— Любовь, — прохрипел Юцер, — я боюсь за Любовь.
— Вы задумались? — прозвучал чей-то смутно знакомый голос.
Юцер поднял глаза и увидел Головлева. Он стоял под липой, черной, сучковатой, изломанной липой… большой и властный. В клетчатом кашне и сверкающих ботинках. Как могут ботинки так сверкать, если им пришлось погружаться в мокрый снег? Значит, он не шел по мокрому снегу. Значит, он только что вышел из своего учреждения. Вышел, чтобы поговорить с Юцером? Как он знал, как он мог знать, что Юцер идет к Гецу? А если это Мали? Почему между ней и этим партийным бонзой не может происходить то, что происходит между Юцером и Вандой? Тогда все понятно. Тогда все становится понятно. Впрочем, Головлев может просто ждать своего шофера. Случайности встречаются чаще, чем преднамеренные события. Да, он просто ждет своего шофера. От этой мысли Юцеру стало хорошо и спокойно.

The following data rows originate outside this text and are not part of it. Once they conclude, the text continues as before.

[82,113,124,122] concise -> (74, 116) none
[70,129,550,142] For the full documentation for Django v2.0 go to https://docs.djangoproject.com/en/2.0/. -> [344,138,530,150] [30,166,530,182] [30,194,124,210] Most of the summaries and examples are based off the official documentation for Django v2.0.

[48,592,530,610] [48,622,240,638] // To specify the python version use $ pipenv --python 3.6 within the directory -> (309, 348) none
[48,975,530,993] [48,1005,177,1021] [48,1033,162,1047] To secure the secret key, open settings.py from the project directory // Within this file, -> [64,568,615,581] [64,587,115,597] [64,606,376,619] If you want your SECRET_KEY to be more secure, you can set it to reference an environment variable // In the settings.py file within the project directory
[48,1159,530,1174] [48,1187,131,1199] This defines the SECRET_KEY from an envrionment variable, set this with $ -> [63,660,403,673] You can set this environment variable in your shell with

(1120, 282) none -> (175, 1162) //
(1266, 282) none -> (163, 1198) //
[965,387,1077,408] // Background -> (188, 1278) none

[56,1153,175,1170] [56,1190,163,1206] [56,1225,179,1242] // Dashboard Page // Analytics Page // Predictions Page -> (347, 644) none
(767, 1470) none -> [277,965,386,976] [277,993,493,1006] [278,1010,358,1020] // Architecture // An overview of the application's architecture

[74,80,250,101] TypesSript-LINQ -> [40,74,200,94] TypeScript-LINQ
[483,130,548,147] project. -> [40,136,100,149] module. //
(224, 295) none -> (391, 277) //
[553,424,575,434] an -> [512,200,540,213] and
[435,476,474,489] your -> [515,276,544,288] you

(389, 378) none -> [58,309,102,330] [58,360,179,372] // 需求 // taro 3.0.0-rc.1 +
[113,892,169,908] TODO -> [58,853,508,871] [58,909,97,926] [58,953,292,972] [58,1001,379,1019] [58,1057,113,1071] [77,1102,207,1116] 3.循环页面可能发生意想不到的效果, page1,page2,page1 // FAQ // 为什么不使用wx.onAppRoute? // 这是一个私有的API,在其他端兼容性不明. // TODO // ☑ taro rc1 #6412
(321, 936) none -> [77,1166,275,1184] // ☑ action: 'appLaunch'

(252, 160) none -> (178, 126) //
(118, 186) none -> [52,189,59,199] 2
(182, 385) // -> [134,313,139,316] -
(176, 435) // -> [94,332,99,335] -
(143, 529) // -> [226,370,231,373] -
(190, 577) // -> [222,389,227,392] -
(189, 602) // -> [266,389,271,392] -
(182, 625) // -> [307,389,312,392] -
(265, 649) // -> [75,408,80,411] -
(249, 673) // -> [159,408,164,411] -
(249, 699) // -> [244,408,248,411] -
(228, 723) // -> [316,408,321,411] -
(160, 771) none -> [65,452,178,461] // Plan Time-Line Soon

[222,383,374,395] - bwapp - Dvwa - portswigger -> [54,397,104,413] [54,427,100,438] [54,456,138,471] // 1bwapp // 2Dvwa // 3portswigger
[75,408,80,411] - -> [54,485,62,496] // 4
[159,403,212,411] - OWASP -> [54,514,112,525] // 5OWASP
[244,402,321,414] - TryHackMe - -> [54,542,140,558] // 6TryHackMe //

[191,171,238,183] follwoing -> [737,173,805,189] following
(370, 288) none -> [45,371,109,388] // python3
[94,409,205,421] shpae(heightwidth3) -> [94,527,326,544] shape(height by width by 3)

— Не будете возражать, если я пройдусь с вами до угла? — спросил Головлев и доверительно взял Юцера под руку. — Я хотел сказать вам вот что… — он сделал паузу и причмокнул губами. — Да, я хотел сказать вам вот что: найдите для Любови временное место жительства. Отправьте ее в деревню. Если у вас нет знакомых, я найду кого-нибудь. А когда все успокоится, мы ее заберем. Видите ли, у нас только один ребенок, и он тяжело болен. Зиночка больна раком крови. Такой медленный убийца, но дни ее сочтены. Мы с супругой поговорили и решили, что возьмем Любовь, когда… Ну, в общем, когда придет время…
— Вы отнимете у меня ребенка?! — крикнул Юцер. Он отступил на шаг, попал ногой в лужу, но выдергивать из нее ногу не стал. — Вы! Вы! Вы сошли с ума!
— Нисколько, — ничуть не смутившись и не изменив голоса, ответил Головлев. — Евреев собираются выслать в Сибирь. Теплушки уже готовы. Вам деваться некуда. Я бы хотел помочь вам лично, но сделать этого не смогу. Неужели вы хотите, чтобы девочка разделила вашу судьбу?
— Нет! — крикнул Юцер, рванул шарф, закашлялся и уже тихо, спокойно и твердо произнес: — Нет! Ребенок поедет с нами.
— Очень глупо! — сдвинул брови Головлев. — Глупо и не по-отцовски. У вас еще есть время подумать. Я уверен, что вы примете правильное решение. Вы же разумный человек.
Юцер долго и тупо следил за тем, как Головлев неторопливо идет по тротуару, обходя лужи. Может быть, подумал он, эта Зиночка вовсе за нами не следила. Больные дети быстро взрослеют. А может быть, ей хотелось любви. Очень больные люди ищут любовь, вымаливают ее, запасаются ею на будущее, на тот час, когда она одна что-нибудь значит. «Меня любят!» — твердо и громко произнес Юцер.
Он стоял один на людной улице. Один в полной пустоте. Один в колючем воздухе. Один в подмерзающей луже. Стемнело, пошел пушистый снег, зажгли фонари.
— Который час? — услыхал Юцер и ответил: «Седьмой». Спрашивавший пробежал несколько шагов вперед, потом развернулся и встал перед Юцером.
— Вы в себе? — спросил он.
— Который час? — спросил Юцер и вымученно улыбнулся.
— Восемь двадцать восемь, аккурат. Давайте я проведу вас домой.
— Я знаю дорогу.
— Может быть. Но я в этом не уверен. Вы стоите здесь, как, извините, фонарный столб, уже столько времени, что я успел съесть у невестки суп и вернуться.
— А почему вы едите суп в такое время суток? — неожиданно для себя спросил Юцер.
— Потому что моя невестка не умеет готовить ничего другого. А какое вам, собственно, до этого дело?
— Никакого, — торопливо заверил его Юцер. И подумал: «Возможно, нас повезут в одной теплушке». — На какую букву начинается ваша фамилия?
— Вы таки сошли с ума. Так где вы живете?
— Очень приятно было познакомиться, — пробормотал Юцер и пошел к переходу. Он решил идти не домой, а к Гецу.
Гец обрадовался его приходу. У Геца были неприятности на работе. Его заставляли госпитализировать в психушку нормального, по его мнению, человека.
— Поверь мне, это не имеет большого значения, — пробормотал Юцер. — Нас всех скоро повезут в теплушках на север, к Натали. Я ненавижу эту власть! — крикнул он вдруг.
— Не кричи, — шепнул Гец. — Власть не услышит. А если услышит, ей на это ровным счетом наплевать.